Here is what I was more attentive to:
- I flew to Orlando. How many times have you been on a plane and truly listened to the airplane safety instructions from the flight attendants? If you fly a lot, you likely zone those instructions out. In fact, you probably arrived on the plane with headphones already blocking external noise out. But if a calamity should happen, it seems like a good idea to be familiar with what to do!
- After spending a day at Epic Universe, I returned to the shuttle shelter to await my shuttle back to the hotel. I sat on the concrete with a Starbucks drink and then noticed an ant coming my way. I used my finger to play with him, not that he would know, by blocking his path or letting him crawl up my finger. Using the condensation from the drink, I wondered what he would do with that; I obviously couldn’t tell if he drank from it or found it an another troubling obstruction on his walk.
- While at these theme parks in Orlando, I had ample time to think while waiting in line, which led to thinking about the logistics of lines. It would be fascinating to read a deep dive into how the engineers behind these theme parks think through waiting lines, both for regular attendees and those with express passes.

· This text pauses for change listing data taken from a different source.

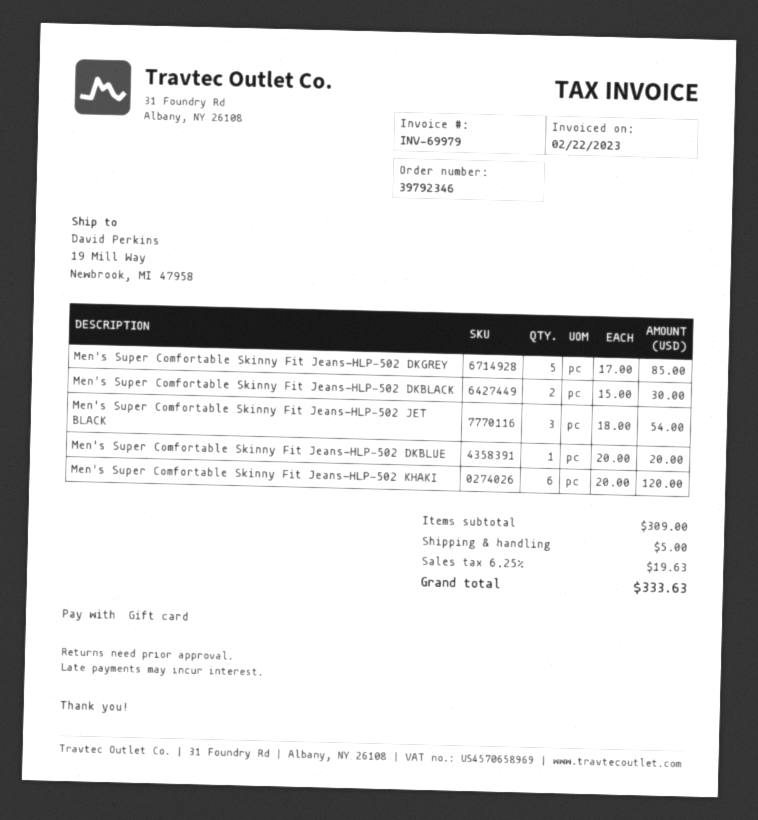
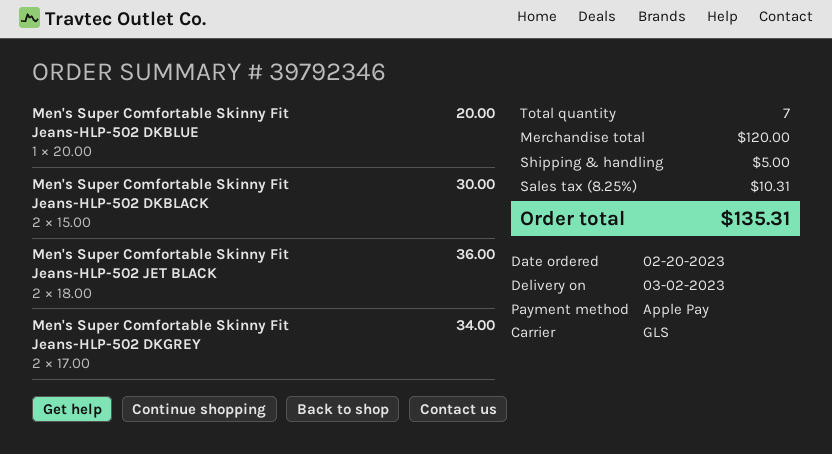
payment method: gift card -> Apple Pay
Men's Super Comfortable Skinny Fit Jeans-HLP-502 DKGREY: 5 x 17.00 = 85.00 -> 2 x 17.00 = 34.00
Men's Super Comfortable Skinny Fit Jeans-HLP-502 JET BLACK: 3 x 18.00 = 54.00 -> 2 x 18.00 = 36.00
Men's Super Comfortable Skinny Fit Jeans-HLP-502 KHAKI: 6 x 20.00 = 120.00 -> none
subtotal: 309.00 -> 120.00
tax: 6.25% = 19.63 -> 8.25% = 10.31
total: 333.63 -> 135.31

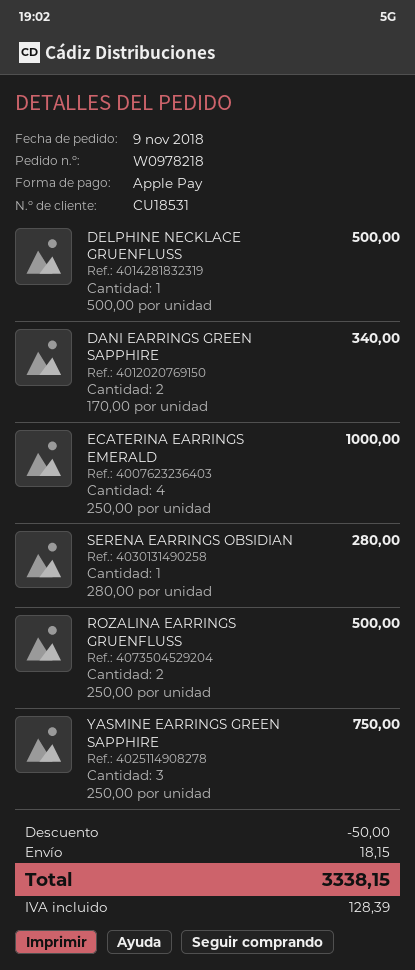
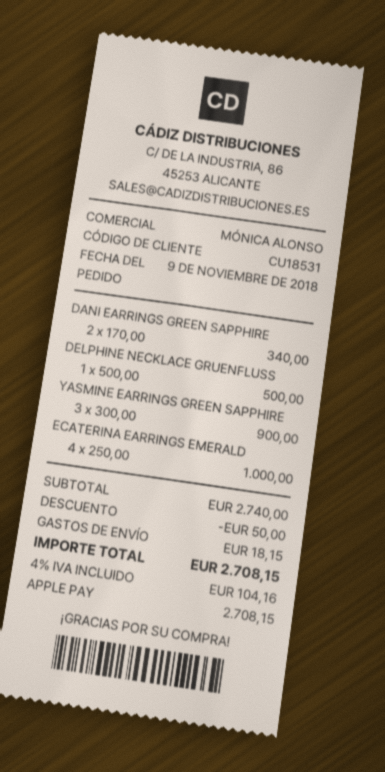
SERENA EARRINGS OBSIDIAN: 1 x 280.00 = 280.00 -> none
ROZALINA EARRINGS GRUENFLUSS: 2 x 250.00 = 500.00 -> none
YASMINE EARRINGS GREEN SAPPHIRE: 3 x 250.00 = 750.00 -> 3 x 300.00 = 900.00
tax: 128.39 -> 104.16
total: 3338.15 -> 2708.15

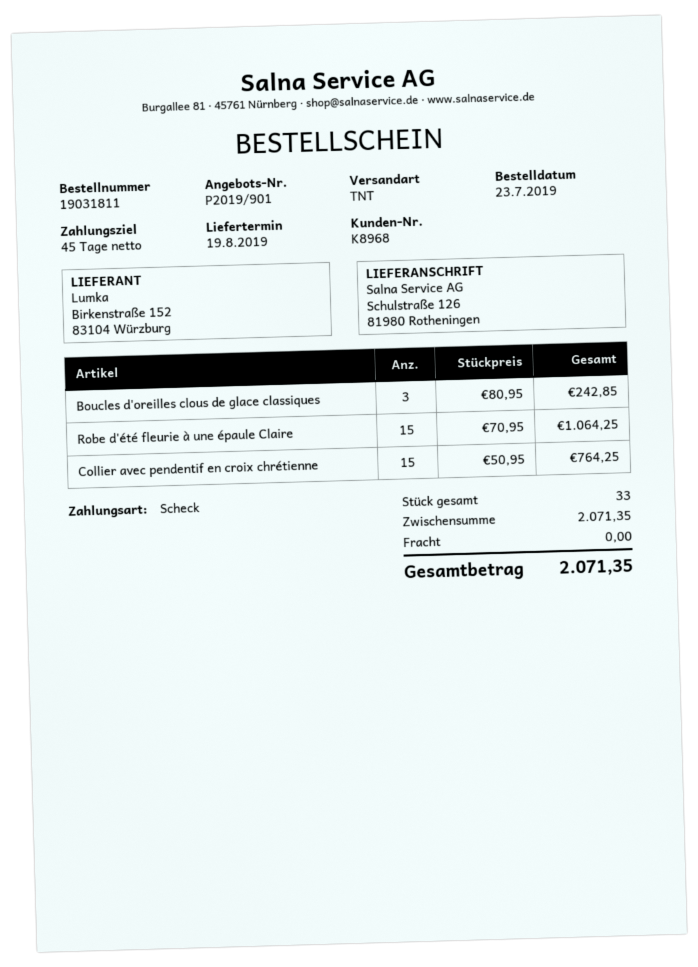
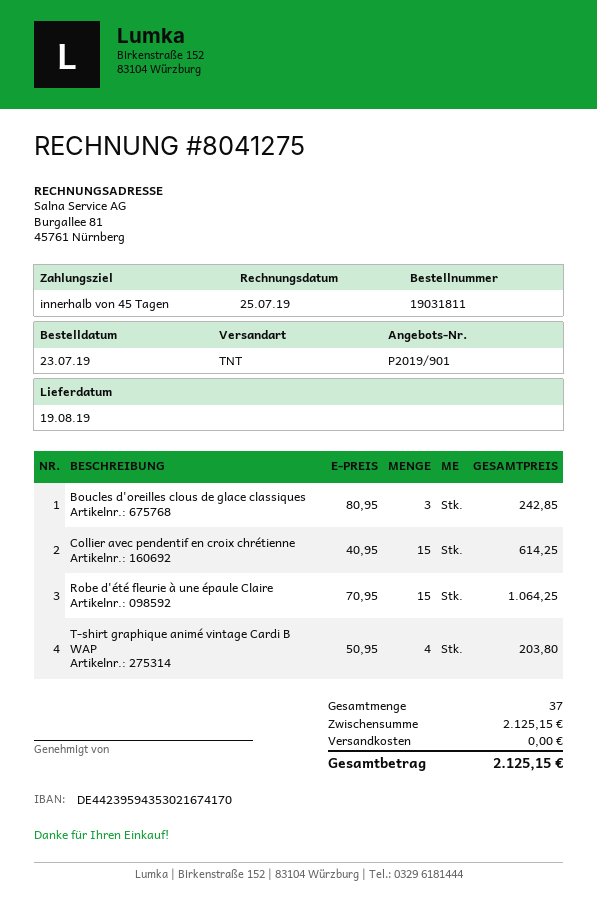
Collier avec pendentif en croix chrétienne: 15 x 50.95 = 764.25 -> 15 x 40.95 = 614.25
T-shirt graphique animé vintage Cardi B WAP: none -> 4 x 50.95 = 203.80
total quantity: 33 -> 37
subtotal: 2071.35 -> 2125.15
total: 2071.35 -> 2125.15

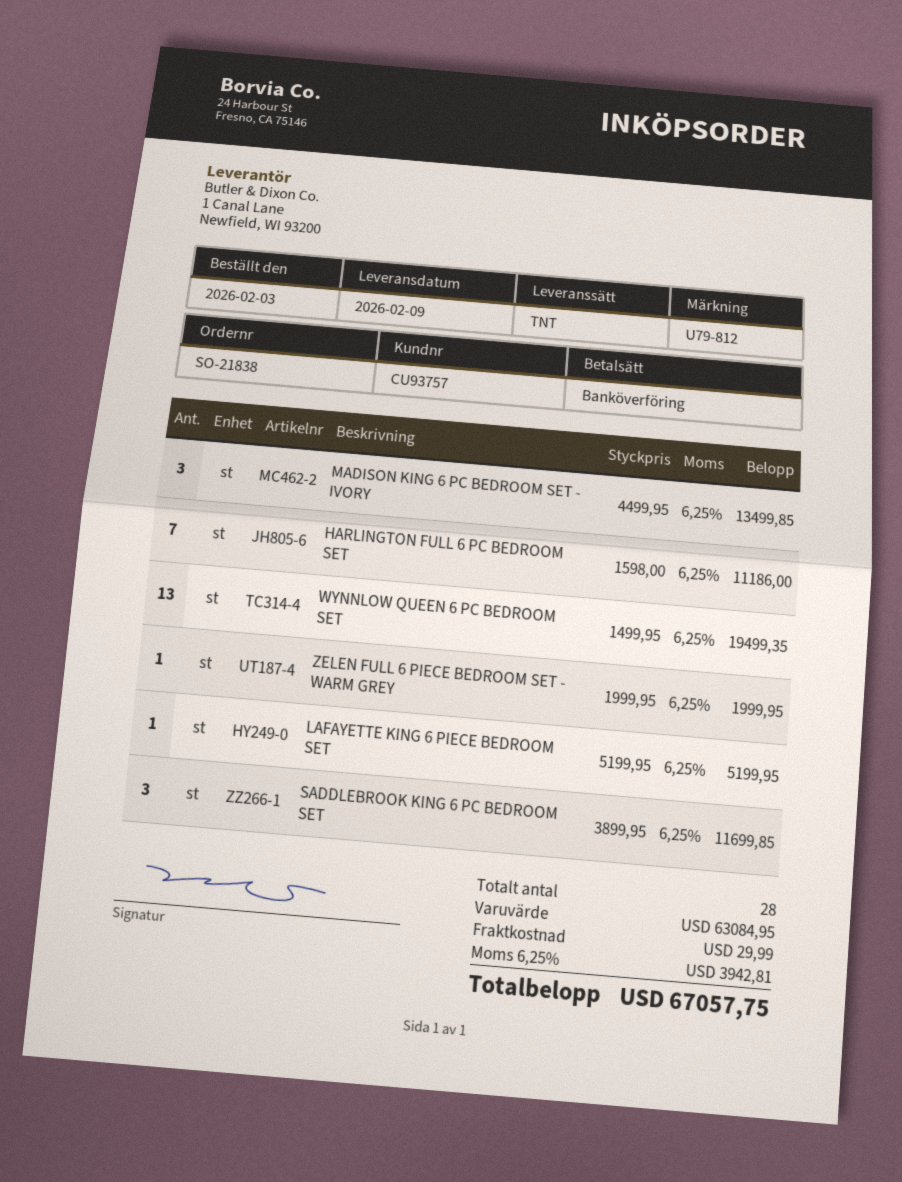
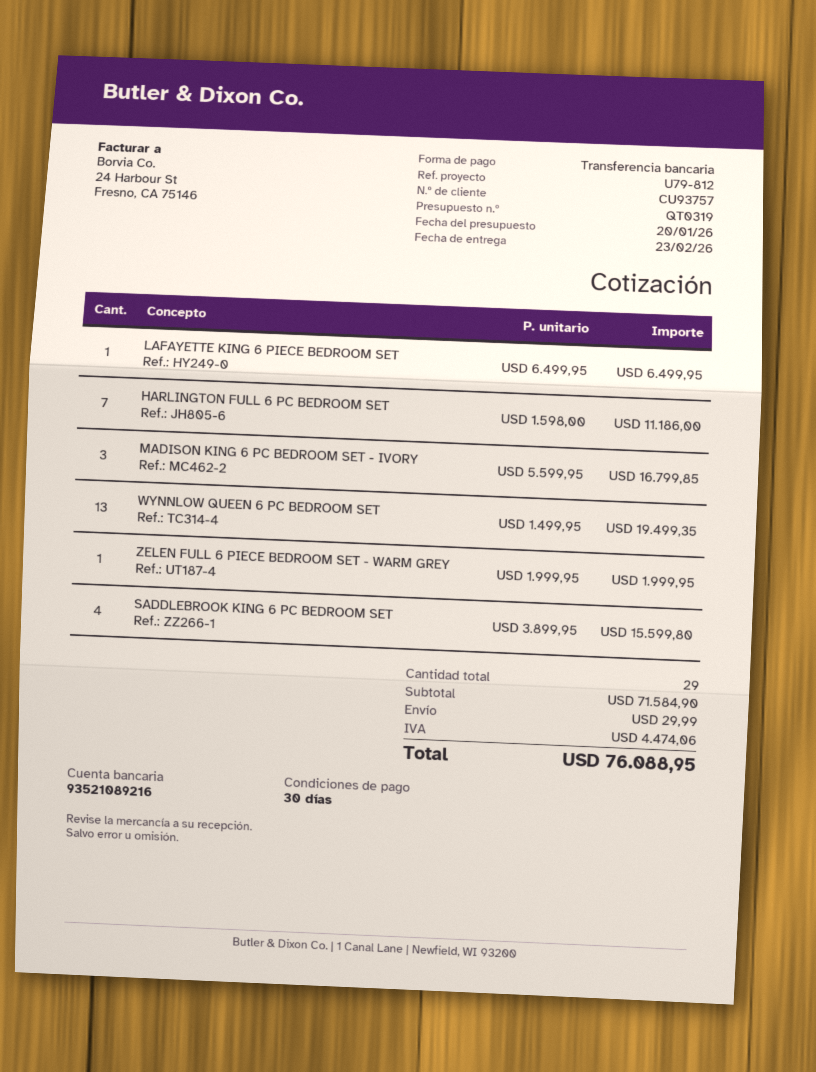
delivery date: 2026-02-09 -> 2026-02-23
MADISON KING 6 PC BEDROOM SET - IVORY: 3 x 4499.95 = 13499.85 -> 3 x 5599.95 = 16799.85
LAFAYETTE KING 6 PIECE BEDROOM SET: 1 x 5199.95 = 5199.95 -> 1 x 6499.95 = 6499.95
SADDLEBROOK KING 6 PC BEDROOM SET: 3 x 3899.95 = 11699.85 -> 4 x 3899.95 = 15599.80
total quantity: 28 -> 29
subtotal: 63084.95 -> 71584.90
tax: 3942.81 -> 4474.06
total: 67057.75 -> 76088.95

- As I waited for one of the rides, there was an instructional video across the way. It contained subtitles. As Horowitz notes in her book, humans are drawn to words and we can’t help but read those words, even if they are not of particular intrigue. I could not help but read the subtitles to this instructional video multiple times. Or when I was driving into Chicago, which took about an hour, I couldn’t help but read the same sign on the highway, “Don’t be a tosser, use the trash can.” (I think that’s what it said! That’s the other thing Horowitz noted, the older we get, the more quickly we forget unnecessary things.)
- In my very copy of the book, which I likely picked up at a used library book sale, I found a receipt for someone who previously checked the book out from the library. It’s always a thrill to find things in a book, whether it’s receipts like this, forgotten bookmarks, dedications, or scribblings (not that I favor my book being marked up!). Speaking of privacy, the receipt gives the library patron’s name, address, and telephone number. Oof.
Horowitz’s book, from walking with a toddler, geologist, bug guy, sound guy, or dog, among others, was a lovely traverse through human history, behavior, biology, as well as nonhuman history, behavior, and biology, and if I were to anthropomorphize a city, the city’s history, behavior, and biology. The funny thing is though, as Horowitz still realizes at the end, to attend takes work, conscious work, and it can be easy to lose again. Nonetheless, her book is a helpful reminder to look, to really look.